ガスケット材料の横流れ現象とは,締付圧力(応力)を一定に保った状態で厚さ(歪み)が徐々に変化する現象(クリープ現象)であり,ガスケットの締付圧力が低下に繋がる要因のひとつです。クリープ現象は非金属ガスケットで顕著にみられ,締付圧力によりガスケット構成材料がガスケット内部の微小な隙間に流動することにより生じるものです。常温でも構成材料の流動は生じますが,熱間では常温時より流動性が高くなることに加え,場合によってはガスケット構成材料の熱減量によりガスケット内部の隙間が増えるため,クリープ現象が助長されることがあります。

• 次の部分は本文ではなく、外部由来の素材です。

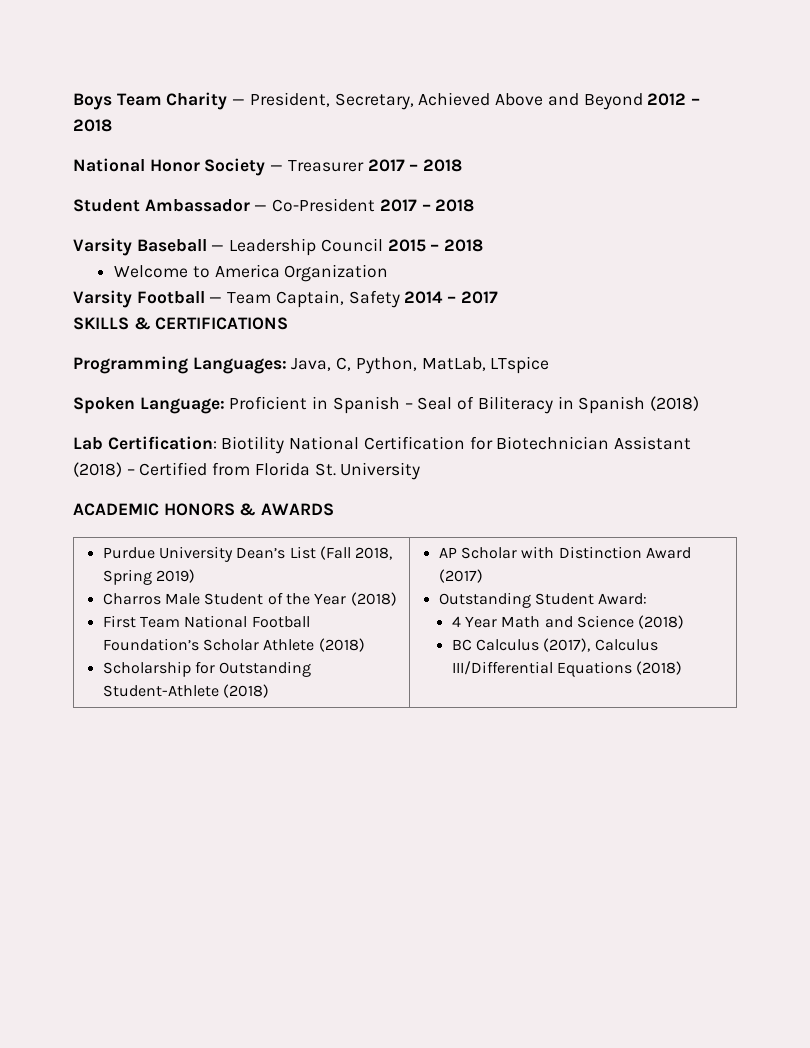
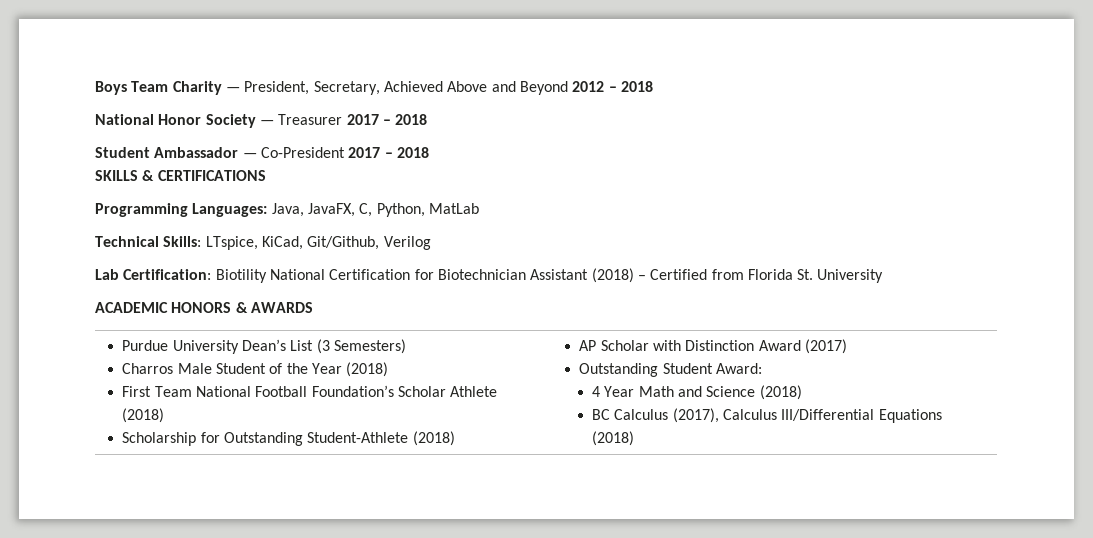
- Varsity Baseball — Leadership Council 2015 – 2018
- Welcome to America Organization
- Varsity Football — Team Captain, Safety 2014 – 2017
- Programming Languages: Java, C, Python, MatLab, LTspice
- Spoken Language: Proficient in Spanish – Seal of Biliteracy in Spanish (2018)
+ Programming Languages: Java, JavaFX, C, Python, MatLab
+ Technical Skills: LTspice, KiCad, Git/Github, Verilog
- Purdue University Dean’s List (Fall 2018, Spring 2019)
+ Purdue University Dean’s List (3 Semesters)

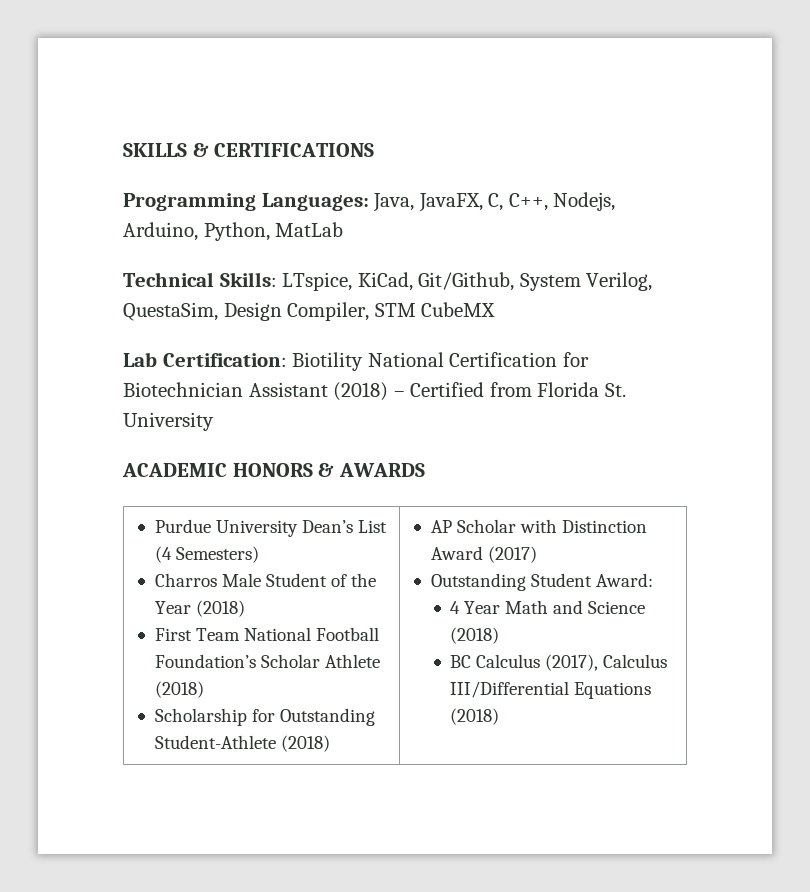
- Boys Team Charity — President, Secretary, Achieved Above and Beyond 2012 – 2018
- National Honor Society — Treasurer 2017 – 2018
- Student Ambassador — Co-President 2017 – 2018
- Programming Languages: Java, JavaFX, C, Python, MatLab
+ Programming Languages: Java, JavaFX, C, C++, Nodejs, Arduino, Python, MatLab
- Technical Skills: LTspice, KiCad, Git/Github, Verilog
+ Technical Skills: LTspice, KiCad, Git/Github, System Verilog, QuestaSim, Design Compiler, STM CubeMX
- Purdue University Dean’s List (3 Semesters)
+ Purdue University Dean’s List (4 Semesters)

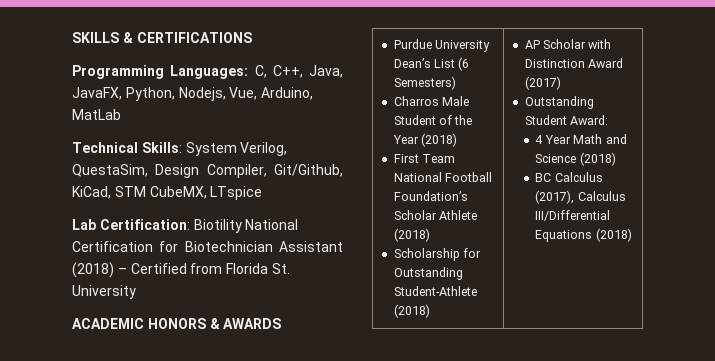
- Programming Languages: Java, JavaFX, C, C++, Nodejs, Arduino, Python, MatLab
+ Programming Languages: C, C++, Java, JavaFX, Python, Nodejs, Vue, Arduino, MatLab
- Technical Skills: LTspice, KiCad, Git/Github, System Verilog, QuestaSim, Design Compiler, STM CubeMX
+ Technical Skills: System Verilog, QuestaSim, Design Compiler, Git/Github, KiCad, STM CubeMX, LTspice
- Purdue University Dean’s List (4 Semesters)
+ Purdue University Dean’s List (6 Semesters)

一般的にガスケットの締付けはボルト締結によることが多いですが,ボルト締結では各接触部のへたり現象により締付圧力(応力)は一定とならないため,ガスケットのクリープ現象は応力緩和と切り離すことができず,ガスケットの締付圧力低下の要因は機器側(フランジやボルト)とガスケット側の両面から検討を加えることが重要です。ガスケットを使用する際にはこれらを考慮して定期的な増締めの実施やガスケットの許容締付圧力を超えない範囲で初期締付圧力を高めに設定することが望ましいでしょう。